Les cours d'eau sont aussi associés à l'identité culturelle de la ville. Le martyrologe de 177, qui a valu à Lyon le titre de primatie des Gaules, a vu les cendres des martyrs jetées en Saône. Les brouillards, élément fondamental du paysage lyonnais traditionnel, ainsi que la dimension sexuée de la confluence, ont donné à Lyon une réputation, encore bien tenace, de ville secrète, ésotérique et mystérieuse. Enfin les joutes, distraction populaire certes un peu oubliée mais à redécouvrir, avaient lieu sur le Rhône et la Saône, particulièrement lors du 8 décembre, véritable fête "nationale" de la patrie lyonnaise.

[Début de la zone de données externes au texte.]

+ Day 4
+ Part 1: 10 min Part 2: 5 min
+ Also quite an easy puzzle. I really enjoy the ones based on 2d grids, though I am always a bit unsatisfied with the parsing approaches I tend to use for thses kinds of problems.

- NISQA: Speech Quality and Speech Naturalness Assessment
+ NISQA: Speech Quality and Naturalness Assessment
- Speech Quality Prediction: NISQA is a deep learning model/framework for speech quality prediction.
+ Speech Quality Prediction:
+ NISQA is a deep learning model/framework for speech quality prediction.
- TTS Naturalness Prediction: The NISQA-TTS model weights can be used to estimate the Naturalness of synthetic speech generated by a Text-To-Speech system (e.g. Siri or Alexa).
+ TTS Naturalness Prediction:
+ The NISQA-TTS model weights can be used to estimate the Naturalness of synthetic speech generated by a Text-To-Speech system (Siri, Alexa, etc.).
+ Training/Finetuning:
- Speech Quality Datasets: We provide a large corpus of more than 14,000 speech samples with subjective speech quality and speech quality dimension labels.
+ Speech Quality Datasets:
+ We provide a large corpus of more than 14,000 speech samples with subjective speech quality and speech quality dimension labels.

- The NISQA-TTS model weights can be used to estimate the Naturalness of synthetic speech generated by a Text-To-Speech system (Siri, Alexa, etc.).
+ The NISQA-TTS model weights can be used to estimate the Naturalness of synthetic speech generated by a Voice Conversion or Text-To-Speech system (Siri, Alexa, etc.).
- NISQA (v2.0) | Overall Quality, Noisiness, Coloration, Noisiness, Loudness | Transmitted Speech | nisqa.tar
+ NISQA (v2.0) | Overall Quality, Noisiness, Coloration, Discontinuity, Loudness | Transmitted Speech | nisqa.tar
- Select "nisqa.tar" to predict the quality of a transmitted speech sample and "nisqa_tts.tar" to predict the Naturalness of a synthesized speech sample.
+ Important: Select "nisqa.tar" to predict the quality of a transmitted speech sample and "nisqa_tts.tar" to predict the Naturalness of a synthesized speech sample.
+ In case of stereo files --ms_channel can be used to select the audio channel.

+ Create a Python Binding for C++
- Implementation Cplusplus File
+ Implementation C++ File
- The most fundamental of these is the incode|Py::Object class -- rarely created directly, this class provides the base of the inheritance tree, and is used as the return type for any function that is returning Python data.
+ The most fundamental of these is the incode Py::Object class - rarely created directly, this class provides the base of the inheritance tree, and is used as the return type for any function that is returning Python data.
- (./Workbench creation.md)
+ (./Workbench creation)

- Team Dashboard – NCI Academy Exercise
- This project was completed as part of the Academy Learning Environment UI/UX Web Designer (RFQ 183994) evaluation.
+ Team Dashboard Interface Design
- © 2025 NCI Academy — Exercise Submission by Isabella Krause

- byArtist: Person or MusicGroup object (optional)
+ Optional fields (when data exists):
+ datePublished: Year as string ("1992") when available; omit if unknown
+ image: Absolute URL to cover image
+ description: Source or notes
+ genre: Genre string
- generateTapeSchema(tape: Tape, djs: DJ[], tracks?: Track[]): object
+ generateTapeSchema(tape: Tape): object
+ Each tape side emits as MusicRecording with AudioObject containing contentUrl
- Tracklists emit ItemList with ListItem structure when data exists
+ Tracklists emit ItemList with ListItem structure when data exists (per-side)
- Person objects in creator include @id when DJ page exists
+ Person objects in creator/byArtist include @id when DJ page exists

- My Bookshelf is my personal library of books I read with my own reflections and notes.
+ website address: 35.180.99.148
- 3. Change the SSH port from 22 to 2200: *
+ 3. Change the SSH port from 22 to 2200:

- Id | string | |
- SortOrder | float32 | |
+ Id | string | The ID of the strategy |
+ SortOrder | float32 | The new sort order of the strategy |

Le livre d'images de l'identité politique lyonnaise, qui date de la Révolution française et particulièrement de 1793, contient de nombreuses illustrations où les cours d'eau sont associés à des moments forts de sa construction. Chalier, l'emblématique figure du révolutionnaire exagéré que les Lyonnais rejettent par attachement à un modérantisme en politique, ne veut-il pas installer la guillotine sur le pont Morand pour que les têtes tombent directement dans le Rhône ?

C'est en longeant les berges de la Saône le 29 mai 1793 pour rejoindre l'hôtel de ville situé entre Rhône et Saône que les Lyonnais renversent la municipalité "Chalier", point de départ de leur soulèvement fédéraliste. N'est-ce pas le Rhône qui sert de rempart naturel à la défense de Lyon face aux armées de la Convention qui va décréter le 12 octobre 1793, après la prise de la ville, que "Lyon n'est plus" et ainsi faire naître chez les Lyonnais un sentiment antiparisien !

Le Rhône et la Saône, encore peu fréquentés par des navettes fluviales, et la confluence, encore peu valorisée, coulent bien dans les veines de la lyonnitude. Ils sont donc un élément fondamental de l'identité contemporaine lyonnaise, véritable "entre-deux", entre nord et midi, entre violences et modérantisme, entre terre et eau, entre Rhône et Saône.

 

1 - Bruno Benoît, La Lyonnitude. Dictionnaire historique et critique, Elah, 2000, 141 p.
2 - Bruno Benoît, "Les identités lyonnaises", dans Les cahiers millénaire 3, n° 1, pp. 5-15.